La tensión en torno al bloqueo de Gaza vuelve a escalar tras la interceptación del velero “Madleen” por parte de la marina israelí. A bordo, doce activistas internacionales entre ellos la sueca Greta Thunberg
El velero “Madleen” zarpó con doce almas y una sola intención, quebrar el cerco que Israel mantiene sobre Gaza. Pero el mar, ese viejo escenario de epopeyas y naufragios, fue testigo de una escena más cercana a Kafka que a Ulises. La marina israelí interceptó la embarcación y trasladó a los activistas incluida la sueca Greta Thunberg, heroína medioambiental devenida en agitadora diplomática al puerto de Asdod. De allí, en una especie de teleférico burocrático, los condujeron al aeropuerto Ben Gurion. La Cancillería israelí, con sarcasmo casi poético, los apodó como “los pasajeros del yate de selfies”.
La alternativa ofrecida por las autoridades fue tan clara como inquietante, o firman los papeles de salida, o enfrentarán una audiencia judicial. Una elección binaria en un conflicto que de binario no tiene nada. En esta historia de muros y mares, los pasaportes pesan más que las intenciones, y el Mediterráneo, en lugar de puente, funciona como una cerca azulada.
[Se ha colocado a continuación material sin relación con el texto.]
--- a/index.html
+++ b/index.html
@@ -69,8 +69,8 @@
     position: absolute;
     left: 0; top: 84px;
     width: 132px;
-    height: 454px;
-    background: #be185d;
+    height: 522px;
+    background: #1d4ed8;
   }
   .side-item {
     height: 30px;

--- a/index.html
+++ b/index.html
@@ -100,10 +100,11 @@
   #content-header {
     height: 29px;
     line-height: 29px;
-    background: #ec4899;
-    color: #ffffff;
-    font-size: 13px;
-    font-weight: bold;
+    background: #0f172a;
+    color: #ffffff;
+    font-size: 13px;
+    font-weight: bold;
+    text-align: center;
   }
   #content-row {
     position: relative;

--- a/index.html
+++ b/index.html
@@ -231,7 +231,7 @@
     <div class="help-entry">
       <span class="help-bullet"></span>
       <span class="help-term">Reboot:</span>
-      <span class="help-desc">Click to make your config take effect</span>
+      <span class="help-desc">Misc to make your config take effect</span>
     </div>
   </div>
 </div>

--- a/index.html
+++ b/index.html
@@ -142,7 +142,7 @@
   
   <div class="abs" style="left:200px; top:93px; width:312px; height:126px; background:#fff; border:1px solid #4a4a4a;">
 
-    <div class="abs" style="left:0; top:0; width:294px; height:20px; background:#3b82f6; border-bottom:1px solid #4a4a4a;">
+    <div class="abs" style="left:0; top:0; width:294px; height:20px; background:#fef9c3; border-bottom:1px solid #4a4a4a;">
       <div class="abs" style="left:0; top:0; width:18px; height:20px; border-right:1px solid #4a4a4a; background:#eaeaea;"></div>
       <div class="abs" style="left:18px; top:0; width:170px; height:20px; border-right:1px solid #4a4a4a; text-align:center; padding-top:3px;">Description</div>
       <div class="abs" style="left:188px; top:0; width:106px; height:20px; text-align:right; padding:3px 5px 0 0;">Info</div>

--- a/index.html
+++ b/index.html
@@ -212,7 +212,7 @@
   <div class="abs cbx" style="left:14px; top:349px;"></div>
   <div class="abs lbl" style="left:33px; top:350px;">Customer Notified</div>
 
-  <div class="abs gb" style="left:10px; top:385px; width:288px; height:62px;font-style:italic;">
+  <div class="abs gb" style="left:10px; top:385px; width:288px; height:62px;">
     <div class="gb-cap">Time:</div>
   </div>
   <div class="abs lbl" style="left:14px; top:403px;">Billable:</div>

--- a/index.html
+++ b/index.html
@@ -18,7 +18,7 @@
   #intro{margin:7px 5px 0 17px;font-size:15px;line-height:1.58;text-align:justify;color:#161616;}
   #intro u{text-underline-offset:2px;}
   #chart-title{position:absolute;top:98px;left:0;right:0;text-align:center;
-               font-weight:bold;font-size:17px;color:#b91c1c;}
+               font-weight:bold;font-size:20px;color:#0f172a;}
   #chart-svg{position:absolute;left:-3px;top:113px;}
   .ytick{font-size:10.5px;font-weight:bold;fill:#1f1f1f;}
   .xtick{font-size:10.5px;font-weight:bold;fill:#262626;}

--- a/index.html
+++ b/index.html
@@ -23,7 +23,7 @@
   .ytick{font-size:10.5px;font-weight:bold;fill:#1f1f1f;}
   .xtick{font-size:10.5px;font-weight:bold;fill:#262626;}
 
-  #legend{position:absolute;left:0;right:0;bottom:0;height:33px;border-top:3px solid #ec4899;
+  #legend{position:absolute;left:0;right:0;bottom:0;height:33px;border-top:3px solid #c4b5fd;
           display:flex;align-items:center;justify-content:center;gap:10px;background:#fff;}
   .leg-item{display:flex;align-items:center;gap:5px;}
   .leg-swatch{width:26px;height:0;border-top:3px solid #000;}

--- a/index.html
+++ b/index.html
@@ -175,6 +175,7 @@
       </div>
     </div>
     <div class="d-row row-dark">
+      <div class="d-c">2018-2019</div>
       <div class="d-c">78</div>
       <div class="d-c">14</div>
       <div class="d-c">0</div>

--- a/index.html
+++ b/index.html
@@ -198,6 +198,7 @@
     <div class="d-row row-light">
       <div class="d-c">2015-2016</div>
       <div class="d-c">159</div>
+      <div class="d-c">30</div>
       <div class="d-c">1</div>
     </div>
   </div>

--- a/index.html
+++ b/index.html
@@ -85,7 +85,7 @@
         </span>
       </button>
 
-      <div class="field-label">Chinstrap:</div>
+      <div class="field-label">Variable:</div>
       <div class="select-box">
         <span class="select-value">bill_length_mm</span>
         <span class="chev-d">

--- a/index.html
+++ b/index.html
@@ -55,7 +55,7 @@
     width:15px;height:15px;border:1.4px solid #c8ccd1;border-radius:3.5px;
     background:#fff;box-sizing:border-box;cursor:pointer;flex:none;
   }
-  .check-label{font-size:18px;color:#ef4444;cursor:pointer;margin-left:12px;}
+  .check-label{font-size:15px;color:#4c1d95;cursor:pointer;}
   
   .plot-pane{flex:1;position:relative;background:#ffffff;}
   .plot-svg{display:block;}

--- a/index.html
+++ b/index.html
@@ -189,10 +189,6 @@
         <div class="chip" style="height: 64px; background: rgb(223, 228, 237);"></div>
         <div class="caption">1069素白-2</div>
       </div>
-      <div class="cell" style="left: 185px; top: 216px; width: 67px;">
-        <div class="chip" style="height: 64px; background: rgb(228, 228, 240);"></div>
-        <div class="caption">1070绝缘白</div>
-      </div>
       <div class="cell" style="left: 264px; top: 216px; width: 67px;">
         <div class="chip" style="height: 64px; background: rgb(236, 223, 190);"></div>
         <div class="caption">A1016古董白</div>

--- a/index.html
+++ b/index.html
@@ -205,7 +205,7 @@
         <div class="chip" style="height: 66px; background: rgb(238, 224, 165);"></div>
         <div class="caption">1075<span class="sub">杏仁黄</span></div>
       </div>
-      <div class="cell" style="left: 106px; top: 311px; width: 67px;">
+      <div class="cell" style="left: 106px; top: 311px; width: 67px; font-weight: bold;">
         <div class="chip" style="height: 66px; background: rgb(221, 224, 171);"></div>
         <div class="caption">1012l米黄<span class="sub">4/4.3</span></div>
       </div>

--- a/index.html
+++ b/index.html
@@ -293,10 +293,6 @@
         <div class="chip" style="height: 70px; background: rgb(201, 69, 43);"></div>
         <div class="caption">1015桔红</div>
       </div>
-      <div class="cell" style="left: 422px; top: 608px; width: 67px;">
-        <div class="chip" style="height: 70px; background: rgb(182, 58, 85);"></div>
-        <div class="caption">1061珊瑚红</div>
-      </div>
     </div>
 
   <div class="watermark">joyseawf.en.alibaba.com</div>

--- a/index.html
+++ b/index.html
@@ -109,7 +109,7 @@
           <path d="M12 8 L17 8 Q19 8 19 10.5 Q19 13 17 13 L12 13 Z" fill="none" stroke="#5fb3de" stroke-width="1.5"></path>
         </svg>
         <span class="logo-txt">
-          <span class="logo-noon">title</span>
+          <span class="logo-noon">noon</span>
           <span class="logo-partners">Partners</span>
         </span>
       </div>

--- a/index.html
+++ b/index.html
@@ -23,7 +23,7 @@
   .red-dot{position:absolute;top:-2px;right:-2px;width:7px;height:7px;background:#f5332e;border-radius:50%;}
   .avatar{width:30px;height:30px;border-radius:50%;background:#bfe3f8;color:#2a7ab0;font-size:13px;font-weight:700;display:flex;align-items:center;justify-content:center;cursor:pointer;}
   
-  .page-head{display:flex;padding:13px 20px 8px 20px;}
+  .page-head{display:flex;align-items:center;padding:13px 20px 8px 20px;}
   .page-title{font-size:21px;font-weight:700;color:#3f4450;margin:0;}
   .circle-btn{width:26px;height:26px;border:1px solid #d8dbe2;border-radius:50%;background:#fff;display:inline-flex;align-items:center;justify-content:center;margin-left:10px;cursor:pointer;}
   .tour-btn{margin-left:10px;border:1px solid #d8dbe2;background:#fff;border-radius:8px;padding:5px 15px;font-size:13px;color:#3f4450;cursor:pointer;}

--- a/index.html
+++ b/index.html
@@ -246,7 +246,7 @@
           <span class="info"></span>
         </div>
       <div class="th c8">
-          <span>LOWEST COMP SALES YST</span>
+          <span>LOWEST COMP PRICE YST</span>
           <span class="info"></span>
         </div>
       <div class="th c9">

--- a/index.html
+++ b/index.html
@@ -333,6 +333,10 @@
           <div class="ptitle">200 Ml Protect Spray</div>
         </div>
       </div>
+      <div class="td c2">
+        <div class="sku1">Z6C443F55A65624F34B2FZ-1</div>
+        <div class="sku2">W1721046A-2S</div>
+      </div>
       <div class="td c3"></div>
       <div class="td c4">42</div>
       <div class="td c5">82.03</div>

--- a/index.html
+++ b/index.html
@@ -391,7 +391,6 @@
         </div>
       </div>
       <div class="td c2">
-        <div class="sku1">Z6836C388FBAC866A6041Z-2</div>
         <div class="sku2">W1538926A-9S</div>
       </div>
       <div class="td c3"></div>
Los activistas buscaban denunciar un bloqueo; terminaron siendo encajonados entre una celda y la deportación, como si pedir ayuda humanitaria fuese, en sí mismo, un crimen con pasaporte diplomático.

Reacciones cruzadas y alianzas en fractura
Las imágenes difundidas por la Flotilla de la Libertad activistas con las manos en alto y chalecos salvavidas evocan menos a una amenaza militar que a un simulacro de paz incómoda. Al Jazeera no tardó en calificar la acción como “asalto” y exigió la liberación de su periodista, Omar Faiad. Francia, algo menos efusiva pero no menos crítica, exigió a Israel garantías para sus ciudadanos, entre ellos la eurodiputada Rima Hassan. Emmanuel Macron, con su habitual tono de oráculo pragmático, calificó el bloqueo como “un escándalo”. Y cuando los escándalos se vuelven rutina, la diplomacia se convierte en un juego de sombras.
Mientras tanto, Turquía e Irán actores veteranos en la tragicomedia regional denunciaron el acto como “piratería” y “violación flagrante del derecho internacional”. Amnistía Internacional se sumó al coro, subrayando la contradicción entre las normas internacionales y la actuación israelí. La antítesis es tan brutal como obvia, una operación militar contra una embarcación desarmada; una potencia regional contra un puñado de activistas y cámaras. En la tierra de las mil resoluciones incumplidas, cada gesto se interpreta como amenaza, y cada intervención, como mensaje político encapsulado en uniforme.
Gaza: crónica de un encierro perpetuo
Desde el 7 de octubre de 2023, Gaza vive en lo que algunos describen como un estado de sitio permanente, y otros, con más crudeza, como un cementerio en construcción. El ataque inicial de Hamás dejó más de mil muertos en Israel y un nuevo ciclo de sangre. Las cifras son lapidarias, más de 54.000 muertos en Gaza, según el Ministerio de Salud local, con validación de la ONU. La mayoría, civiles. La estadística, como siempre, es el modo más elegante de esconder cadáveres bajo números.
La historia se repite con precisión fúnebre. En 2010, otra flotilla, con 700 activistas, fue interceptada en circunstancias similares. Diez de ellos murieron. Desde entonces, la Flotilla de la Libertad ha insistido en navegar hacia lo imposible. Si la política es el arte de lo posible, esta travesía representa su negación más obstinada. Como una botella lanzada al mar sin destinatario claro, los activistas desafían no solo a Israel, sino a una comunidad internacional que observa, condena, y poco más. A veces, el silencio es más estruendoso que los misiles.